Die Petersilie ist eine zweijährige krautige Pflanze, die 30 bis 90 Zentimeter hoch wird. Sie hat eine rübenförmige Wurzel, und alle oberirdischen Teile sind kahl. Meist gibt es mehrere kahle Stängel, die aufrecht und leicht gerillt sind. Die Grundblätter und unteren Stängelblätter sind gestielt, während die oberen am Stängel sitzen. Die Laubblätter sind dunkelgrün, doppelt bis dreifach gefiedert, mit keilförmigen bis breit-eiförmigen Blattzipfeln, die eine knorpelige Spitze tragen. Kulturformen können glatte oder krause Blätter haben, die in verschiedene Gruppen unterteilt werden. Ein langer Blütenstand trägt bis zu 20 gleich lange Doldenstrahlen, mit lanzettlichen Hüllblättern und Hüllchenblättern, die halb so lang sind wie die Blütenstiele. Die Kronblätter sind grünlichgelb mit rötlichen Rändern und die Doppelachänen sind breit-eiförmig und herzförmig am Grund.
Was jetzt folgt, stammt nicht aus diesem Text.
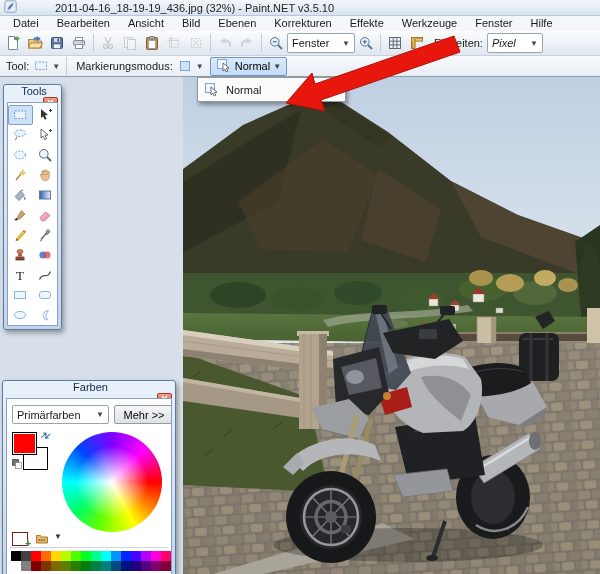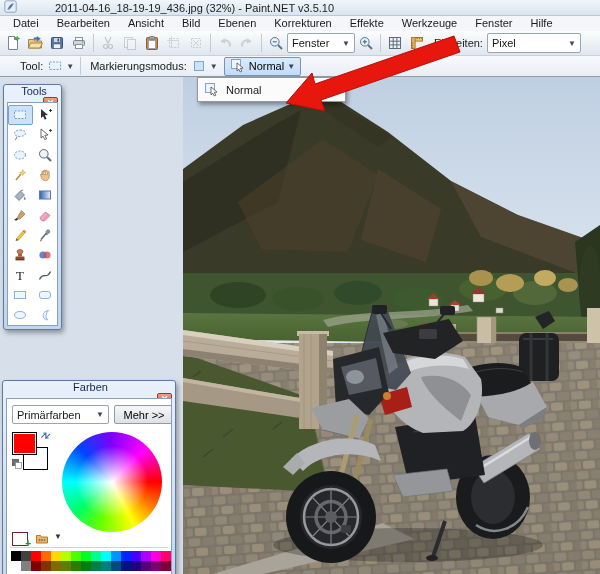--- a/index.html
+++ b/index.html
@@ -29,7 +29,7 @@
     padding:0 4px; border-radius:2px; gap:4px; }
   .combo .combo-arrow { margin-left:auto; font-size:8px; color:#445; }
   .combo.zoom-combo { width:68px; }
-  .combo.units-combo { width:94px; }
+  .combo.units-combo { width:56px;font-style:italic; }
 
   .optionsbar { height:21px; background:linear-gradient(#f7f9fc,#e9eef5); border-bottom:1px solid #8f9dab;
     display:flex; align-items:center; padding:0 4px; }

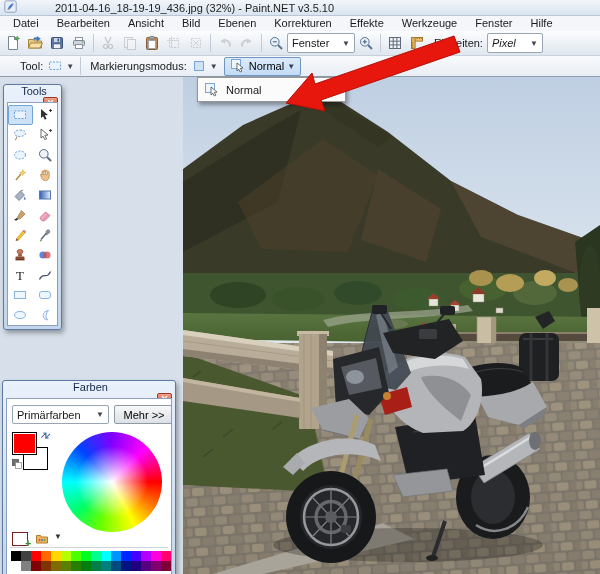--- a/index.html
+++ b/index.html
@@ -272,7 +272,7 @@
   </div>
 
   <div class="optionsbar">
-    <span class="tb-label" style="margin-left:16px">Tool:</span>
+    <span class="tb-label" style="margin-left:2px">Tool:</span>
     <span class="icon">
         <svg viewBox="0 0 16 16" width="16" height="16">
           <rect x="2.5" y="4" width="11" height="7.5" fill="#eaf4ff" stroke="#6d9fd4" stroke-dasharray="2 1.4"></rect>

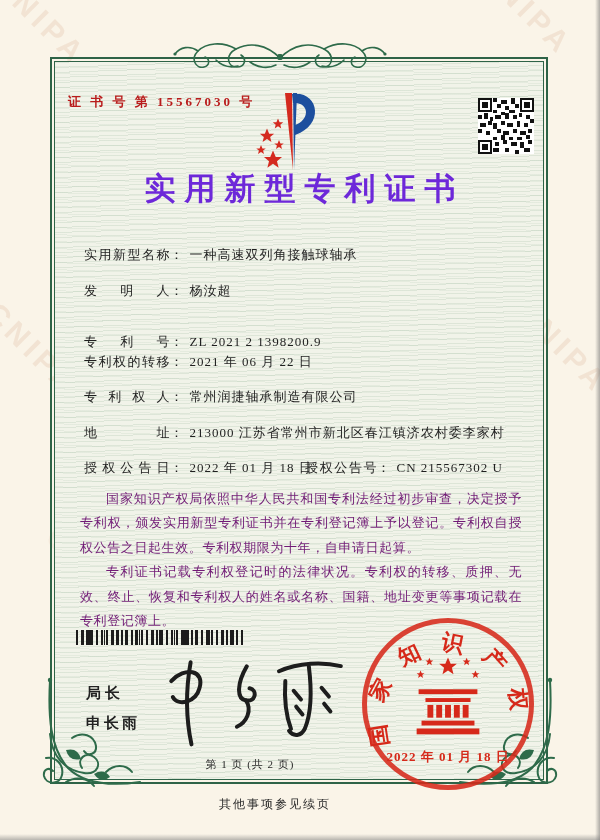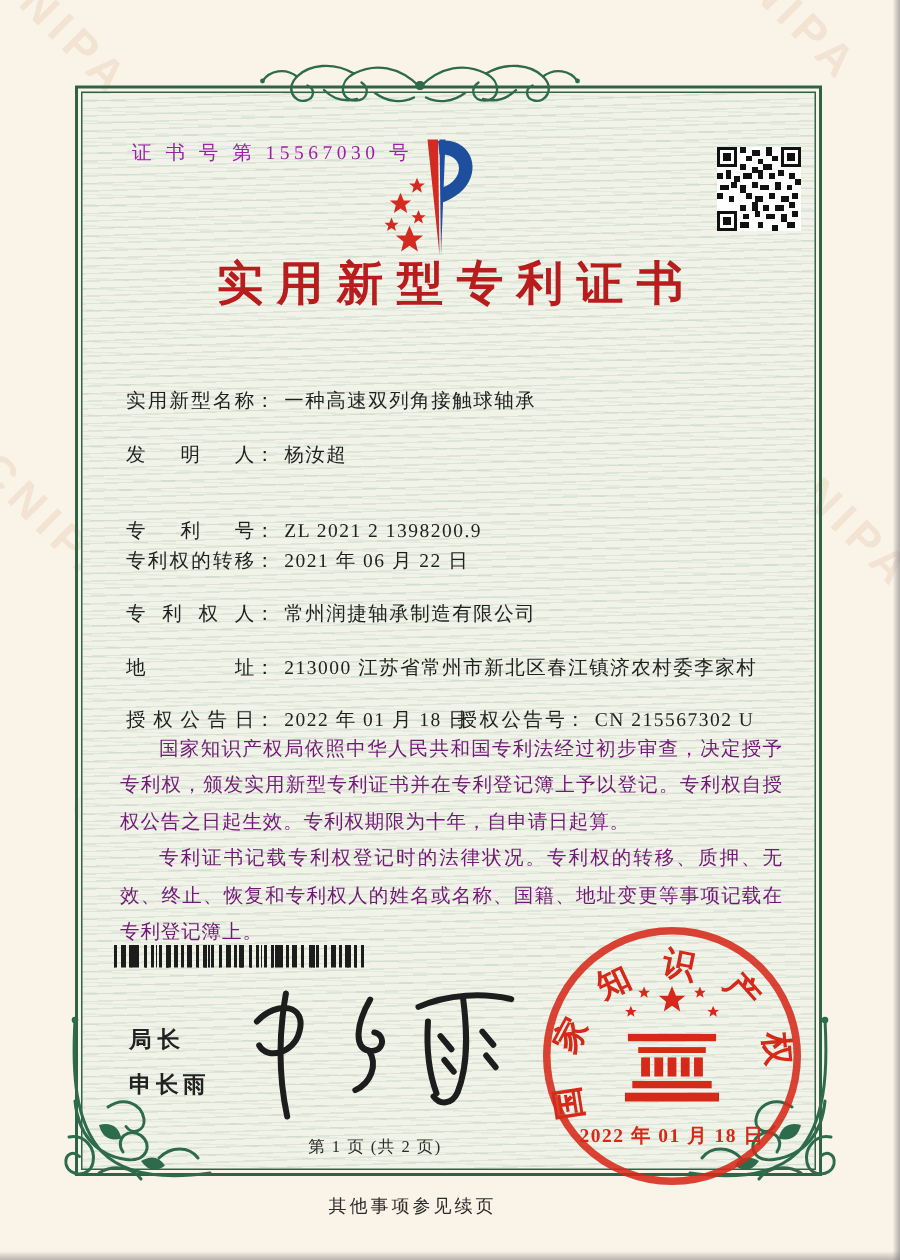--- a/index.html
+++ b/index.html
@@ -32,7 +32,7 @@
   .flourish.bl{left:36px;top:676px;}
   .flourish.br{left:452px;top:676px;transform:scaleX(-1);}
 
-  .cert-no{position:absolute;left:88px;top:93px;font-size:13px;letter-spacing:3px;color:#a21caf;}
+  .cert-no{position:absolute;left:68px;top:93px;font-size:13px;letter-spacing:3px;color:#b91c1c;font-weight:bold;}
 
   .logo{position:absolute;left:252px;top:90px;width:74px;height:84px;}
   .qr{position:absolute;left:478px;top:98px;width:56px;height:56px;}

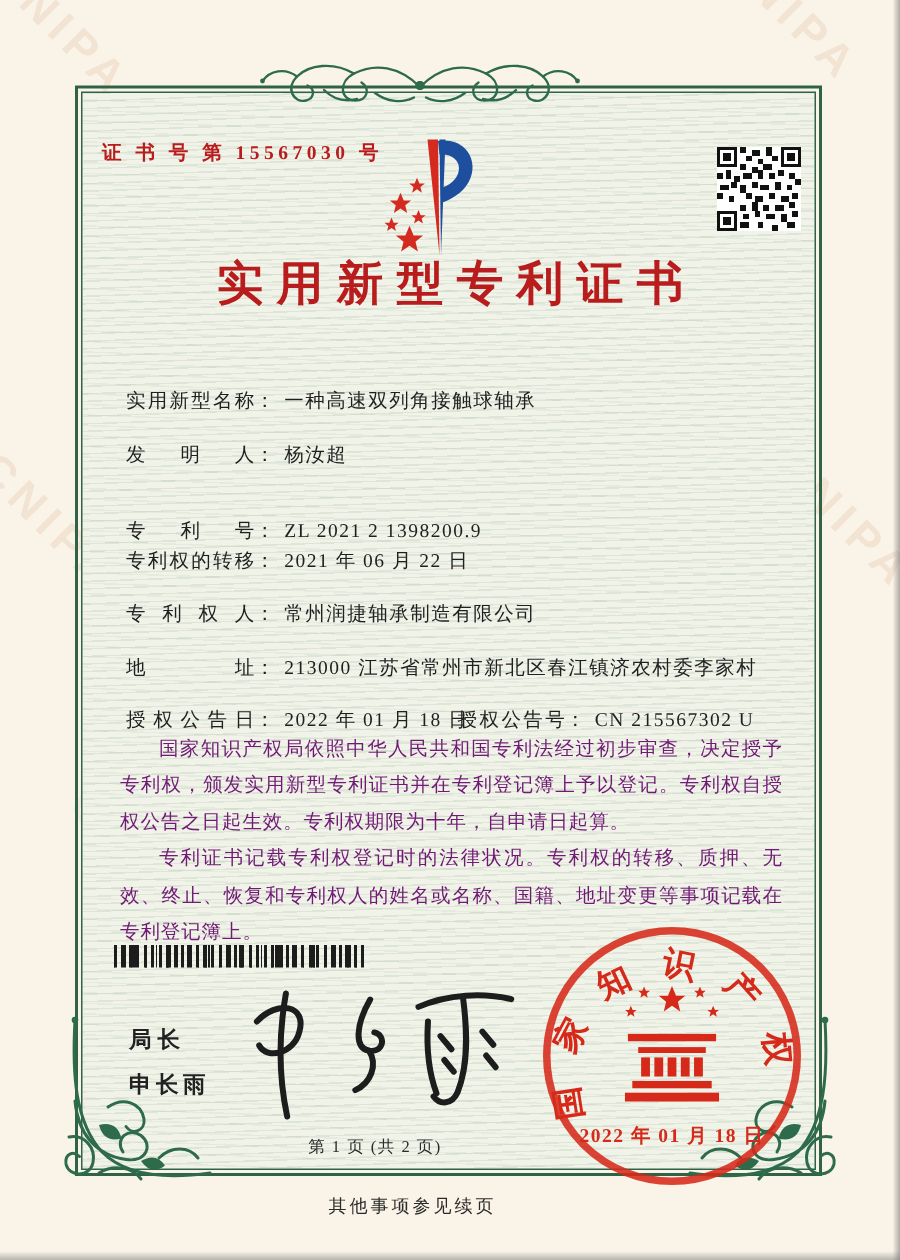--- a/index.html
+++ b/index.html
@@ -38,7 +38,7 @@
   .qr{position:absolute;left:478px;top:98px;width:56px;height:56px;}
 
   .title{position:absolute;left:0;top:168px;width:600px;text-align:center;
-         font-size:31px;font-weight:bold;color:#b91c1c;letter-spacing:9px;text-indent:9px;}
+         font-size:31px;font-weight:bold;color:#6d28d9;letter-spacing:9px;text-indent:9px;}
 
   .frow{position:absolute;left:84px;width:450px;font-size:13px;color:#1f1f1f;
         letter-spacing:.5px;white-space:nowrap;margin-top:12px;}

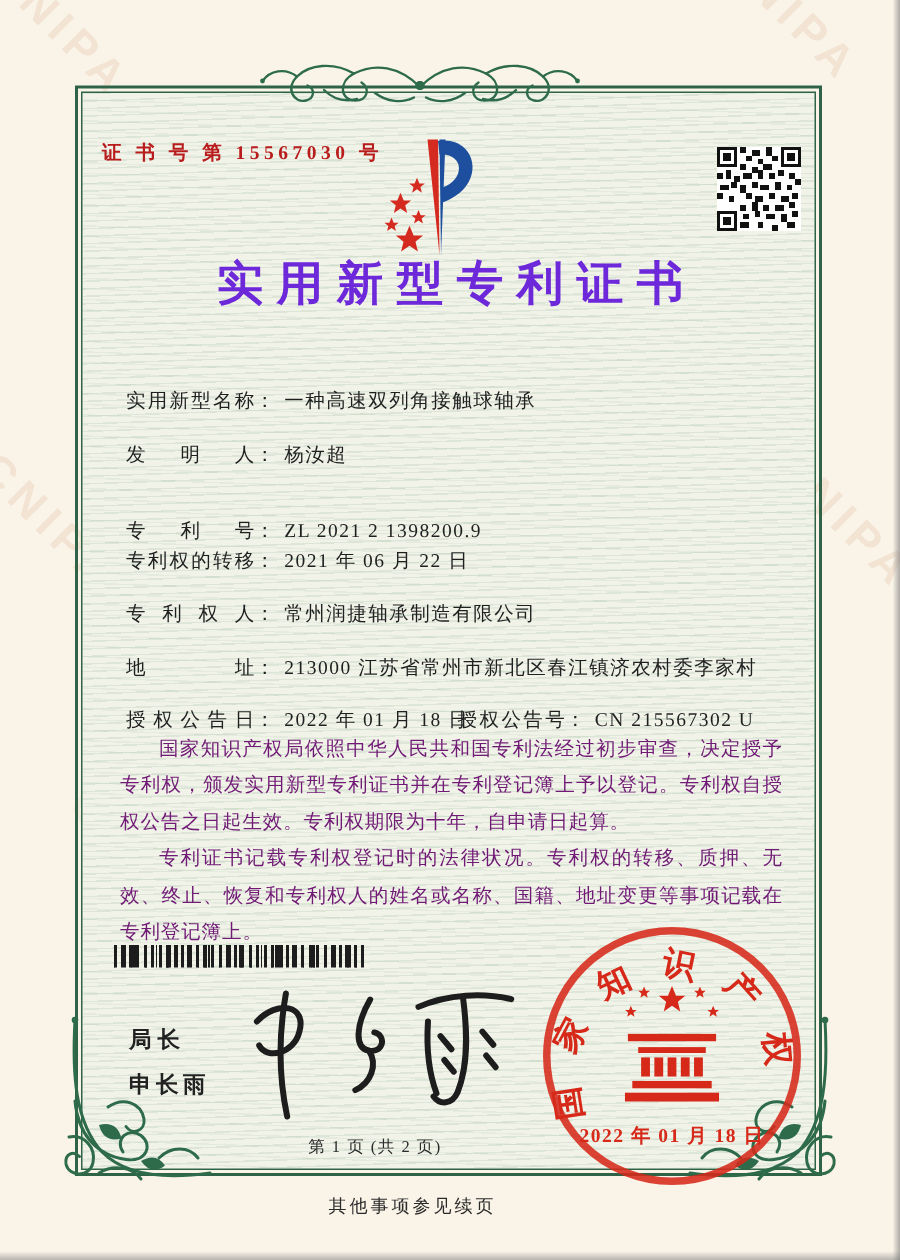--- a/index.html
+++ b/index.html
@@ -41,7 +41,7 @@
          font-size:31px;font-weight:bold;color:#6d28d9;letter-spacing:9px;text-indent:9px;}
 
   .frow{position:absolute;left:84px;width:450px;font-size:13px;color:#1f1f1f;
-        letter-spacing:.5px;white-space:nowrap;margin-top:12px;}
+        letter-spacing:.5px;white-space:nowrap;}
   .flabel{display:inline-block;width:86px;text-align:justify;text-align-last:justify;
           vertical-align:bottom;}
   .fcolon{display:inline-block;margin-right:6px;}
🛑 Vorsicht bei wildgewachsenen, giftigen Hundspetersilie! Lieber im Garten selber säen und dort ernten. Wegen ihrer giftigen Samen wurde die Petersilie zur Giftpflanze des Jahres 2023 gewählt. In höherer Dosierung erzeugt das Apiol allerdings eine gesteigerte Kontraktilität der glatten Muskulatur von Darm, Blase und vor allem der Gebärmutter. Insbesondere die Wurzeln und Samen der Petersilie enthalten große Mengen an Apiol. Schwangere sollten speziell Petersilien-Öl meiden, da es abortiv wirken kann.
Im Mittelalter wurden mit den Stängeln Liebeszauber gewirkt, in manchen Gegenden mischte man die geschabte Wurzel in Hexen- oder Flugsalben.
In der Küche ist Petersilie nicht mehr wegzudenken. Es wird gewürzt zu Fleisch, Geflügel, Fisch, Soßen, Suppen, Gemüse, Salate und Eierspeisen. Man kann es roh oder kurz erhitzt essen. In der Französischen Küche wird die Petersilie nicht nur kurz mitgegart, sondern schon zu Anfang der Garzeit hinzugegeben, sie gibt dann Brühen und Saucen einen würzigen Grundgeschmack. 100 Gramm Petersilie enthalten annähernd 100 Milligramm Vitamin C. Petersilie ist Bestandteil der Grünen Soße nach Frankfurter und Kasseler Rezepten. Petersilie wird auch verwendet, um Suppe zu machen, indem man sie in Gemüsebrühe kocht und püriert.
Und sie ist für den Menschen besser und nützlicher roh als gekocht zu essen. Und gegessen mildert sie die Fieber, die den Menschen nicht erschüttern, sondern leicht berühren. aber wer oder in der Milz oder in der Seite Schmerzen hat, der koche Petersilie in Wein und füge etwas Essig und genug Honig bei.
Nach Kneipp ist Petersilie sehr bewährt bei Wassersucht. Die Kneipp-Nachfolger Eckstein und Flamm fanden zusätzlich eine leichte Anregung von Verdauung und Menstruation und empfahlen sie bei Wasser in den Beinen, in Bauch- und Brusthöhle oder im Herzbeutel, auch sonst bei schlechter Nierenfunktion, wo nicht entzündliche Prozesse bestehen.
Hildegard von Bingen: Wer am Stein leidet, der nehme Petersilie und ein Drittel Steinbrech und koche das in Wasser. Mit dem Wasser übergieße er die erhitzten Steine in einem Schwitzbad, und es wird ihm besser gehen.